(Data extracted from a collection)
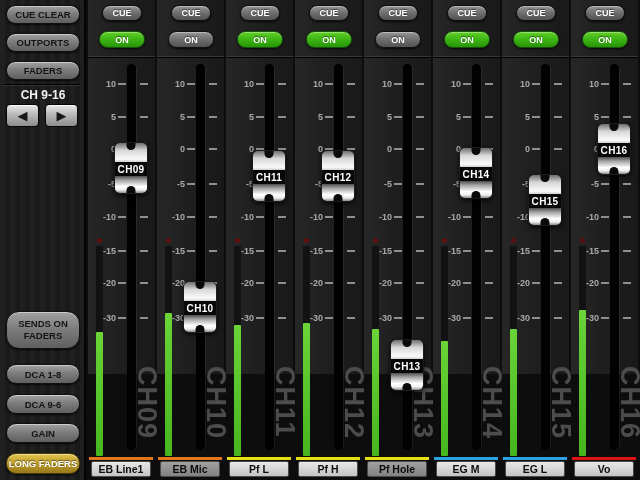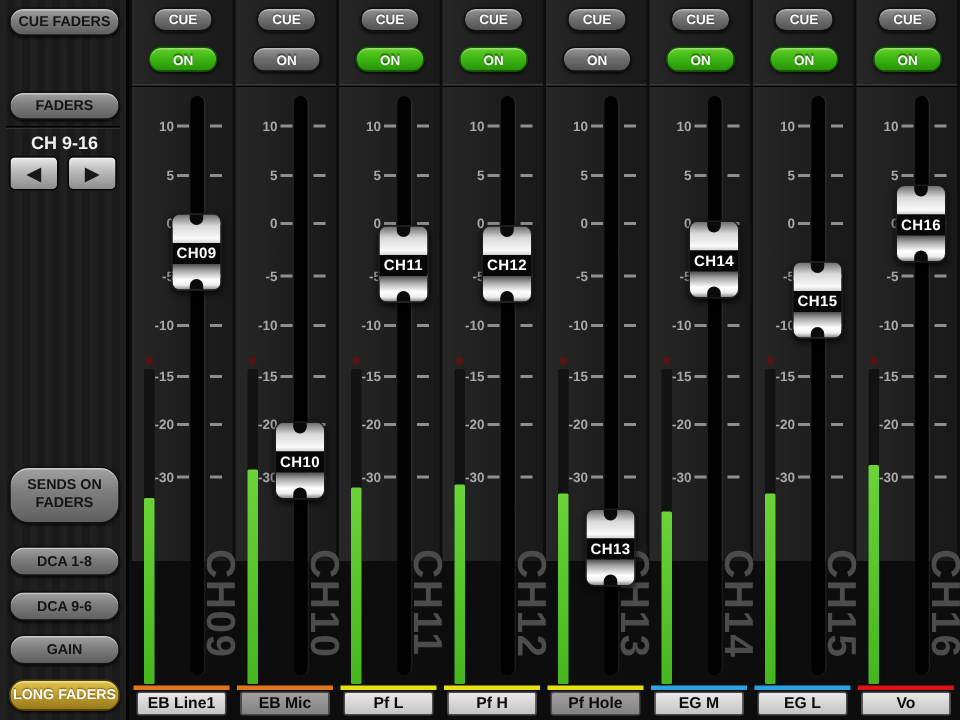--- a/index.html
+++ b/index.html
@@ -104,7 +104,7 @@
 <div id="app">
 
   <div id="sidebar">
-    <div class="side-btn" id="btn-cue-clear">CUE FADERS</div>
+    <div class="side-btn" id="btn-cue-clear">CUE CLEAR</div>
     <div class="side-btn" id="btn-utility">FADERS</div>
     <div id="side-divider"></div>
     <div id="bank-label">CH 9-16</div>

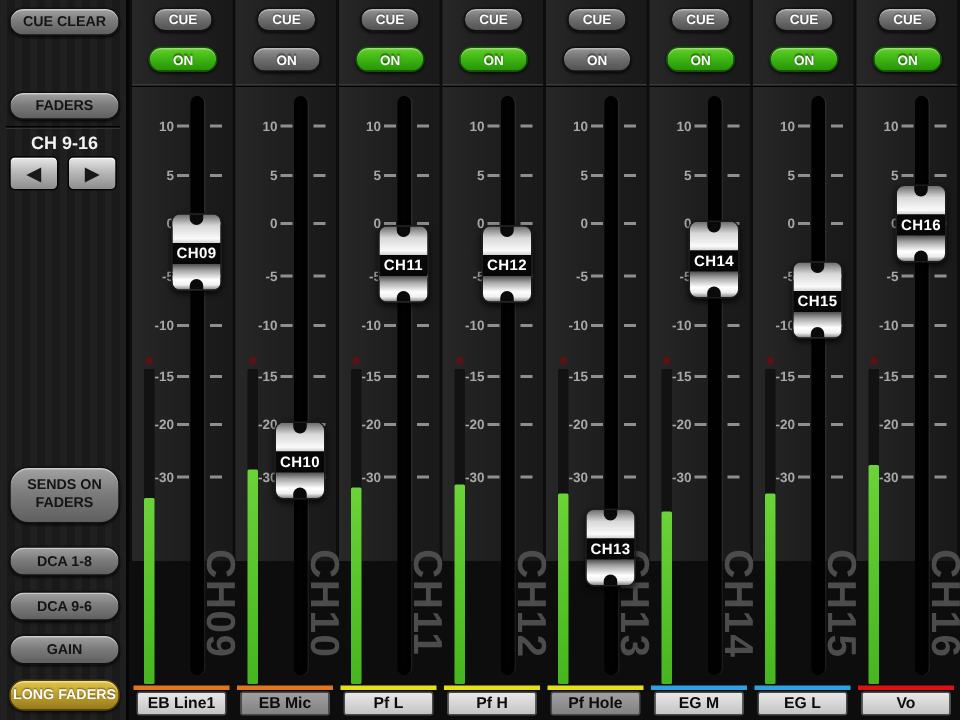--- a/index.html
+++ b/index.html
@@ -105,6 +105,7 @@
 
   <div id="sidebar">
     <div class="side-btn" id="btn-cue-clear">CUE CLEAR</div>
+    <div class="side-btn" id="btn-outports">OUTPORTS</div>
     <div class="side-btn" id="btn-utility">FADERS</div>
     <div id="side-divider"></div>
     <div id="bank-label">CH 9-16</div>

* * *

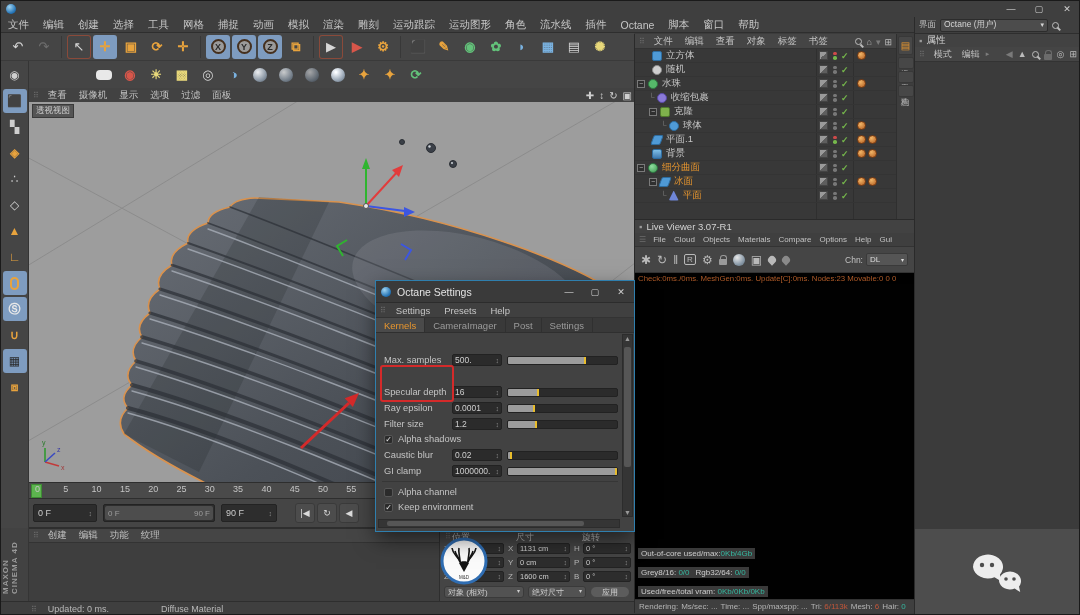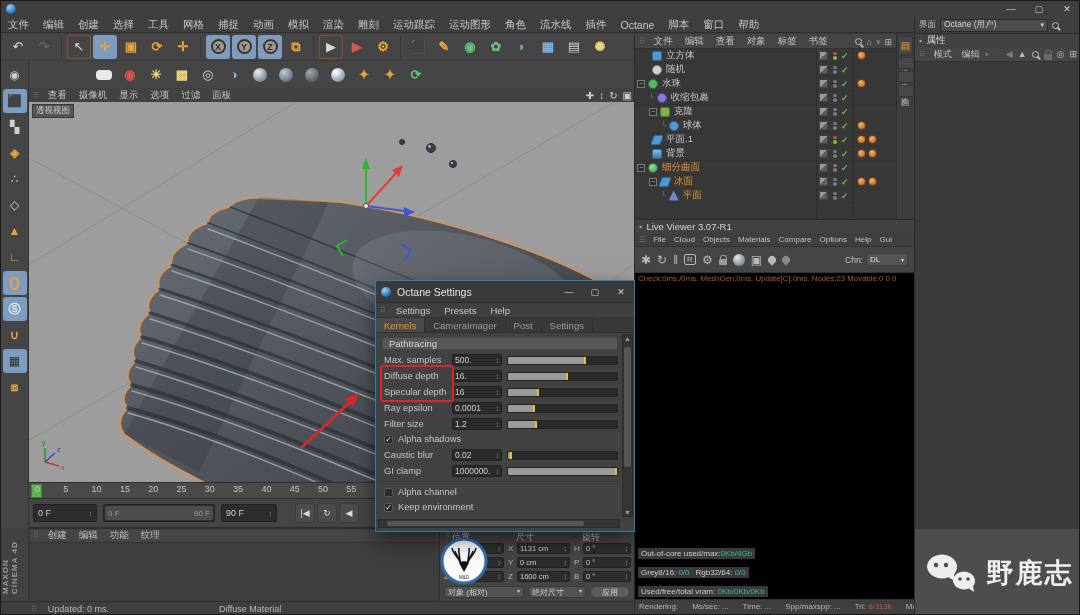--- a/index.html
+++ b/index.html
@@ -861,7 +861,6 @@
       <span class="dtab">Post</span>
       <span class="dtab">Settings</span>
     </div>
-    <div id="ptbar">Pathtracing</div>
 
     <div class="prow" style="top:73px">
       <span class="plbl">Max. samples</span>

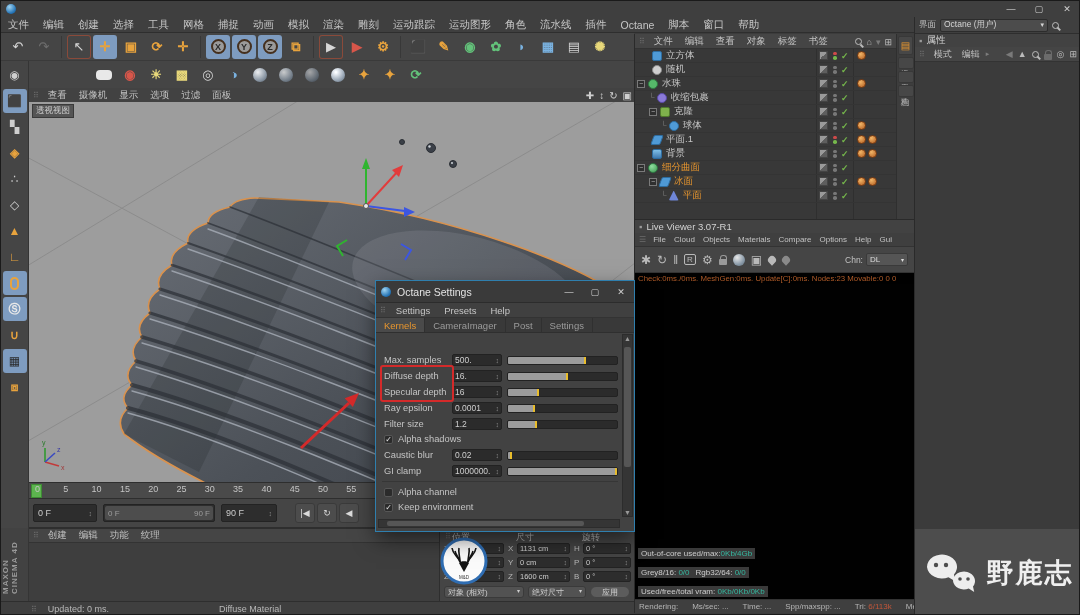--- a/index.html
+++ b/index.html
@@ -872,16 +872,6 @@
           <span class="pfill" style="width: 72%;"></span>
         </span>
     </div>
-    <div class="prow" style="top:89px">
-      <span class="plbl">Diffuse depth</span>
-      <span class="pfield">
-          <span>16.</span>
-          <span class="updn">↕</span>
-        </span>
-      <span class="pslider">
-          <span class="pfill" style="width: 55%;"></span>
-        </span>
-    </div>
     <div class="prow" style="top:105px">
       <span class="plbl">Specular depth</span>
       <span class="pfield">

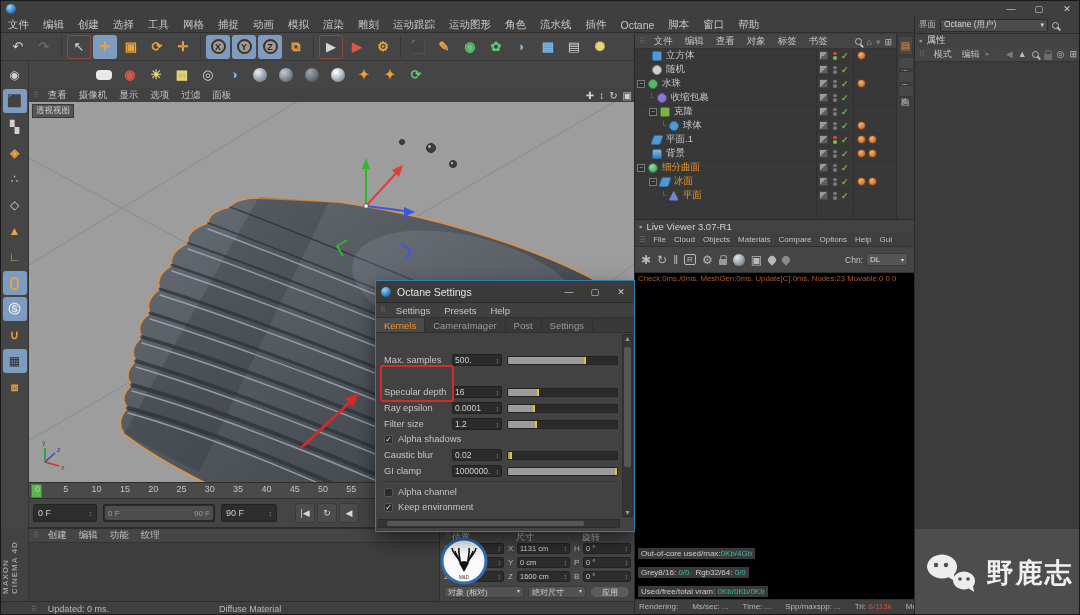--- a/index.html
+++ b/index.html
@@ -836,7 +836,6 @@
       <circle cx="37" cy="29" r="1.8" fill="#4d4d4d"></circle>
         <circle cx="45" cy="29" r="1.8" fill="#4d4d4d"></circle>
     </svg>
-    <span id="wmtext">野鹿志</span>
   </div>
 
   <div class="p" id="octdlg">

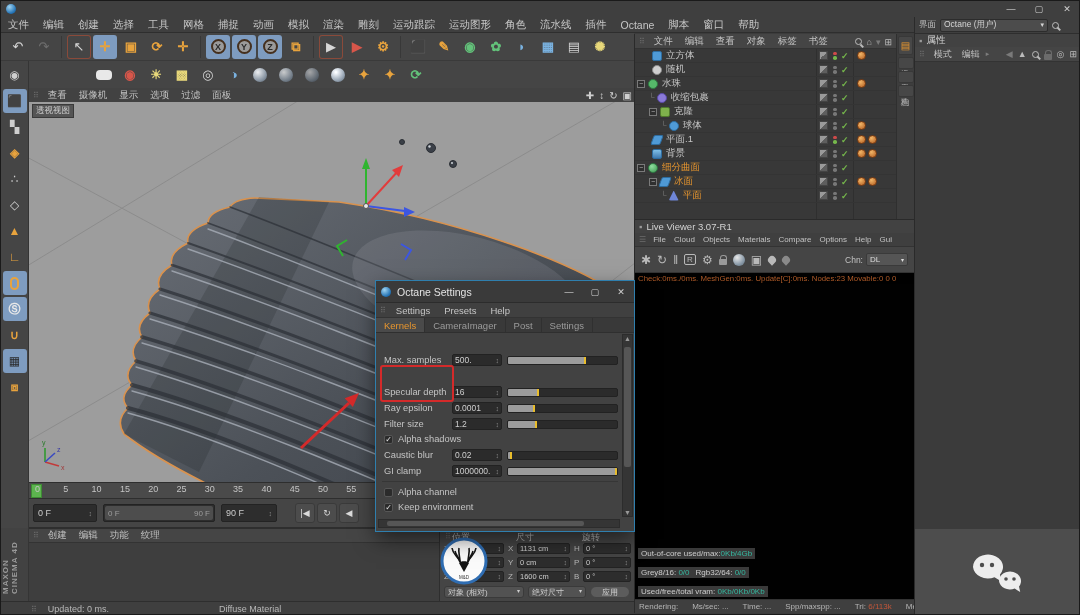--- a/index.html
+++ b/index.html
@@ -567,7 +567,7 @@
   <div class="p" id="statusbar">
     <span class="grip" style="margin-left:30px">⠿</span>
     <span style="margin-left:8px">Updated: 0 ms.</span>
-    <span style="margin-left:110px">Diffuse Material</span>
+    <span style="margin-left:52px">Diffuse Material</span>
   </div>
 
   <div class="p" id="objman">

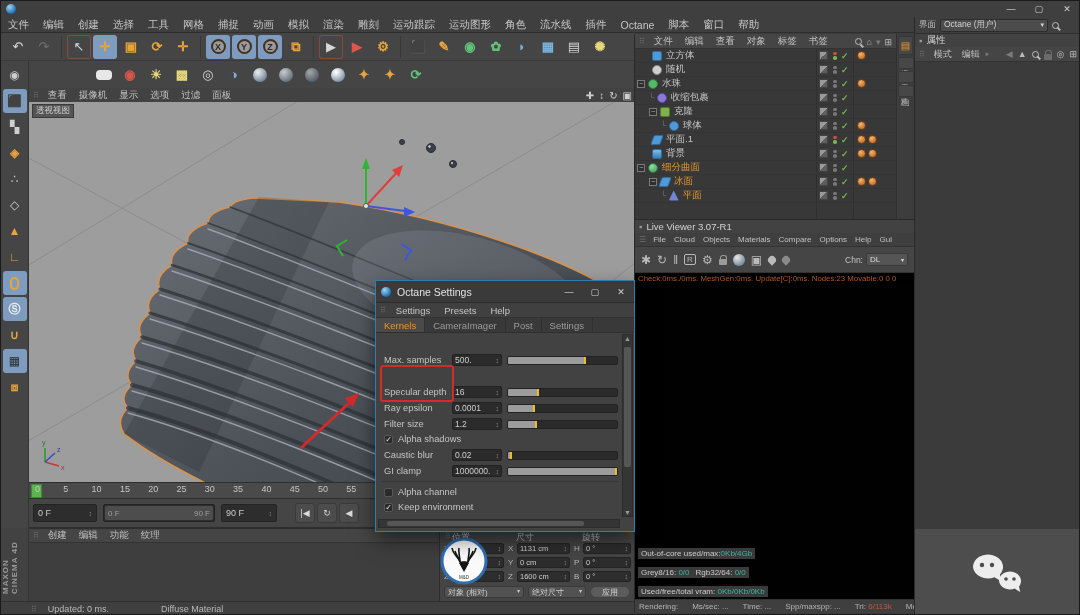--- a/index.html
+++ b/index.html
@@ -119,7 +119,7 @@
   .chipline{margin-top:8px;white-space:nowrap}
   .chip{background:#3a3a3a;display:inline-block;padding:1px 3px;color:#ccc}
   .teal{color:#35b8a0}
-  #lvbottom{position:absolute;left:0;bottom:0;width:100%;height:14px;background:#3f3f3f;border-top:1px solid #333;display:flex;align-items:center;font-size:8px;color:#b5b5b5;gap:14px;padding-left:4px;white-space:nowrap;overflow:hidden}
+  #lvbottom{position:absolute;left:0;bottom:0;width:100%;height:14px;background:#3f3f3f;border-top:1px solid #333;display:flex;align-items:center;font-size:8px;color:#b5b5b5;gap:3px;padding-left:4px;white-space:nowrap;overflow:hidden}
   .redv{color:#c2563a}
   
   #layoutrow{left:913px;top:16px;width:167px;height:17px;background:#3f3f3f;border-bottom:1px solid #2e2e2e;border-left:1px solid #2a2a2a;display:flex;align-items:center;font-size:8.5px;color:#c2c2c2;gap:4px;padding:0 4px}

- Work instructions: Look at the records above. Copy every line where the string "plbl" occurs.

- Solved problem:
       <span class="plbl">Max. samples</span>
-      <span class="plbl">Diffuse depth</span>
       <span class="plbl">Specular depth</span>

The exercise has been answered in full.